In recent years, researchers have identified significant potential in harnessing the human immune system to fight cancer (i.e., cancer immunotherapy). Among these approaches, immune checkpoint blockade targeting the programmed death receptor and its ligand (PD-1/PD-L1) has gained widespread adoption. PD-1 functions as a brake on T cells, suppressing their activity when it binds with PD-L1 on tumor cells. This interaction effectively halts T cell-mediated attacks, allowing cancer cells to evade immune destruction. Although this therapy has shown promise, challenges remain: many patients experience poor T cell infiltration into tumors, develop resistance to the drug, or face interference between multiple immune checkpoints, leading to limited clinical benefits. Studies suggest that simultaneously blocking multiple immune checkpoints could improve efficacy. Another critical immune checkpoint is the CD47 protein. Cancer cells exploit CD47 to bind to SIRPα on immune cells, essentially camouflaging themselves as healthy cells to avoid phagocytosis. When both PD-L1 and CD47 checkpoints are active, cancer cells can evade immune surveillance. Thus, dual blockade of these two checkpoints is essential for activating systemic anticancer immunity. While bispecific antibodies targeting both pathways are available, they risk triggering excessive immune responses (e.g., severe side effects such as high fever and organ damage) and face significant technical and cost barriers. This highlights the need for safer, more manufacturable nanoscale therapeutics that precisely target cancer cells while sparing healthy tissues.
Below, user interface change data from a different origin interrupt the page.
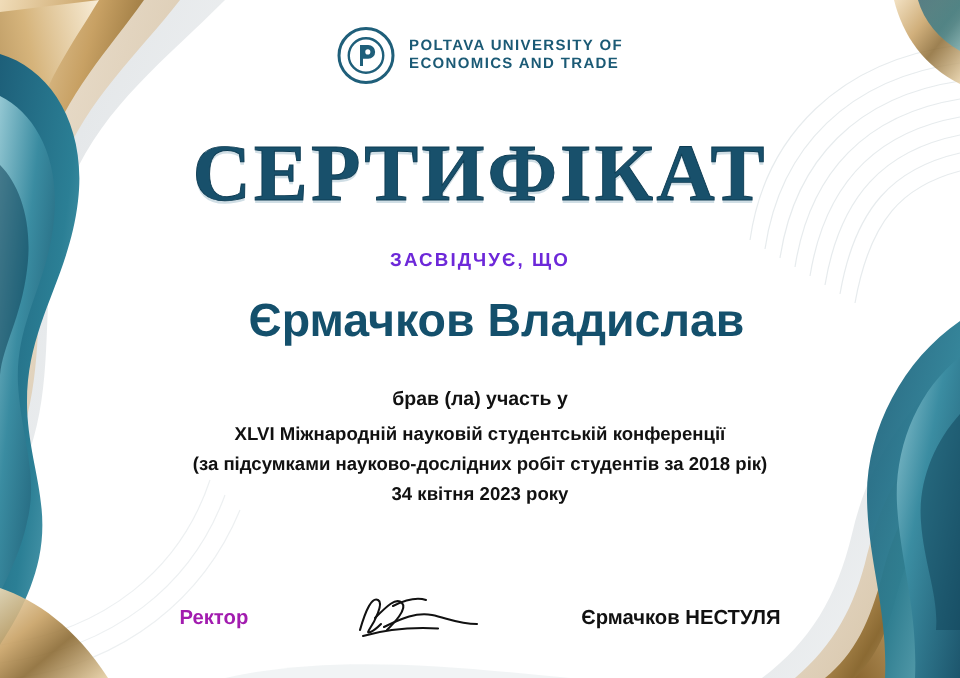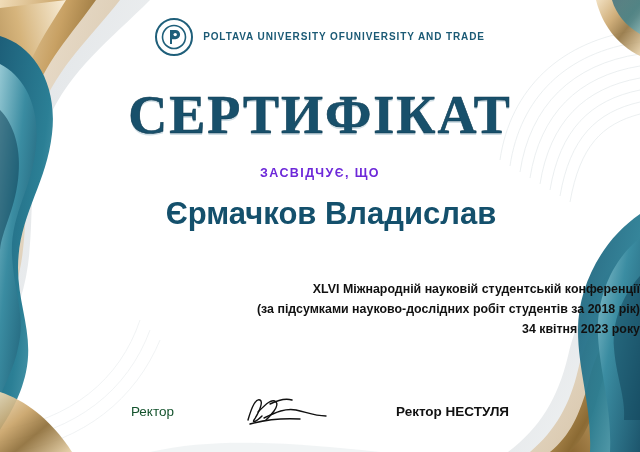--- a/index.html
+++ b/index.html
@@ -53,7 +53,7 @@
   .logo-mark svg { display: block; }
   .logo-text {
     display: flex;
-    flex-direction: row;
+    flex-direction: column;
     justify-content: center;
     line-height: 1.25;
   }

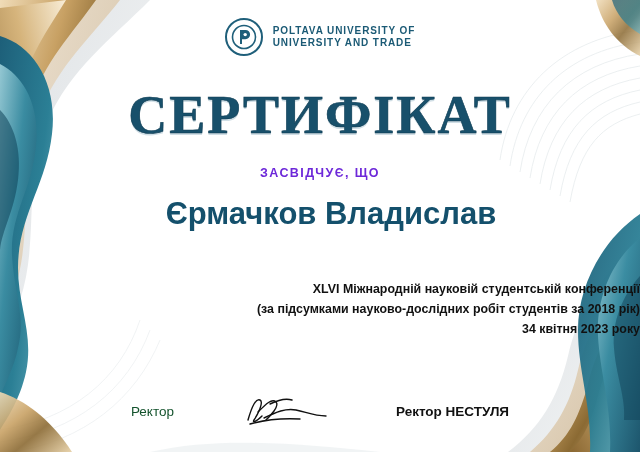--- a/index.html
+++ b/index.html
@@ -260,7 +260,7 @@
       </span>
       <span class="logo-text">
         <span class="l1">POLTAVA UNIVERSITY OF</span>
-        <span class="l2">UNIVERSITY AND TRADE</span>
+        <span class="l2">ECONOMICS AND TRADE</span>
       </span>
     </div>
 

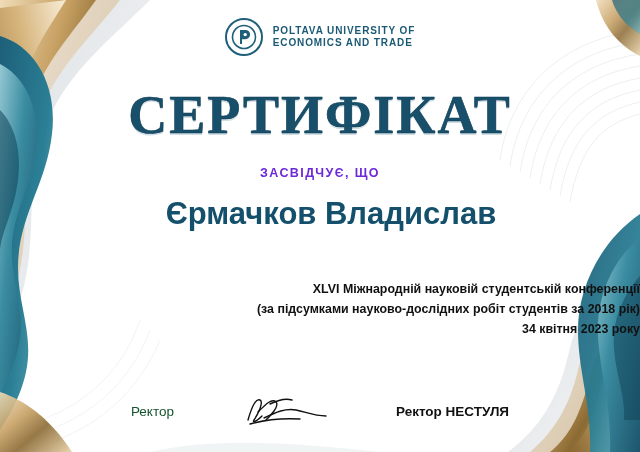--- a/index.html
+++ b/index.html
@@ -271,6 +271,7 @@
 
     <div class="recipient">Єрмачков Владислав</div>
 
+    <div class="participated">брав (ла) участь у</div>
 
     <div class="conf-lines">
       <div>XLVI Міжнародній науковій студентській конференції</div>

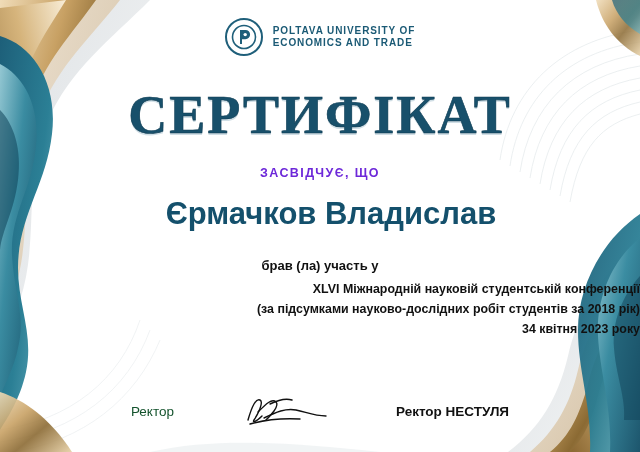--- a/index.html
+++ b/index.html
@@ -130,7 +130,7 @@
     top: 279px;
     left: 0;
     width: 640px;
-    text-align: right;
+    text-align: center;
   }
   .conf-lines div {
     font-size: 12.4px;

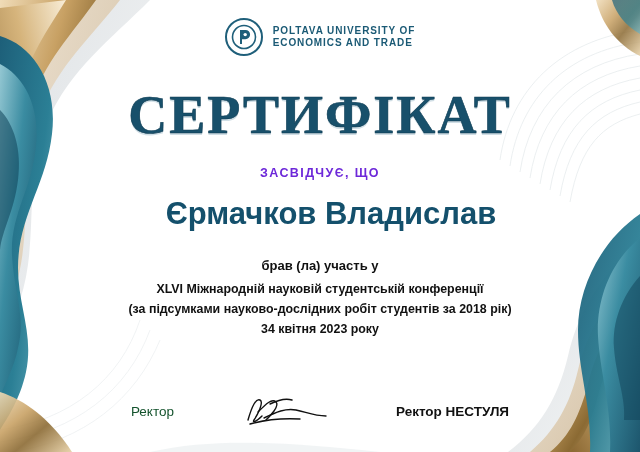--- a/index.html
+++ b/index.html
@@ -153,8 +153,8 @@
   }
   .sig-label {
     font-size: 13.5px;
-    font-weight: normal;
-    color: #14532d;
+    font-weight: bold;
+    color: #a21caf;
   }
   .sig-mark {
     width: 110px;

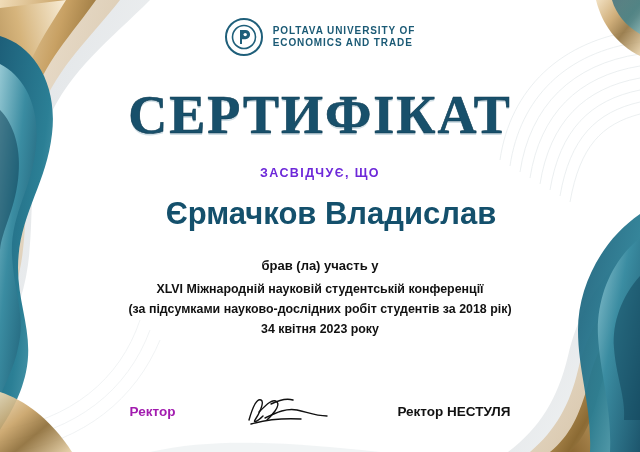--- a/index.html
+++ b/index.html
@@ -292,7 +292,7 @@
           </g>
         </svg>
       </span>
-      <span class="sig-name">Ректор НЕСТУЛЯ</span>
+      <span class="sig-name">Єрмачков НЕСТУЛЯ</span>
     </div>
 
   </div>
To address this challenge, Professor Zhen Liu’s team at Nanjing University has developed a smart dual-targeting nanodrug designed to dismantle cancer cells’ dual immune evasion mechanisms. This bioinspired nanodrug utilizes advanced recognition technology, functioning like two precision-engineered keys that simultaneously bind to PD-L1 on cancer cells and SIRPα on immune cells. By targeting both sites, it prevents PD-L1-mediated T cell suppression and blocks CD47-induced macrophage evasion. This dual action fully activates the immune system: macrophages transform into scavengers that engulf cancer cells, while reawakened T cells act as precision-guided missiles to target and eliminate tumors. This innovation not only opens new avenues for treating solid tumors but also pioneers a multitarget, synergistic immunotherapy paradigm, highlighting the transformative potential of bioengineering in cancer therapy.
Figure 1. Sche matic illustration of bispecific bsMINIB blocking dual immune checkpoints (ICB).
This study, titled Rationally Engineered Bispecific Nanoimmunoblocker Restores Anticancer Immunity via Dual Immune Checkpoint Blockade, was published in ACS Nano. Professor Zhen Liu from the School of Chemistry and Chemical Engineering at Nanjing University is the corresponding author, with Ph.D. candidate Peixin Guan serving as the first author. The research was supported by the National Natural Science Foundation of China (Key Program, 21834003) and the Nanjing University Excellence Program (ZYJH004).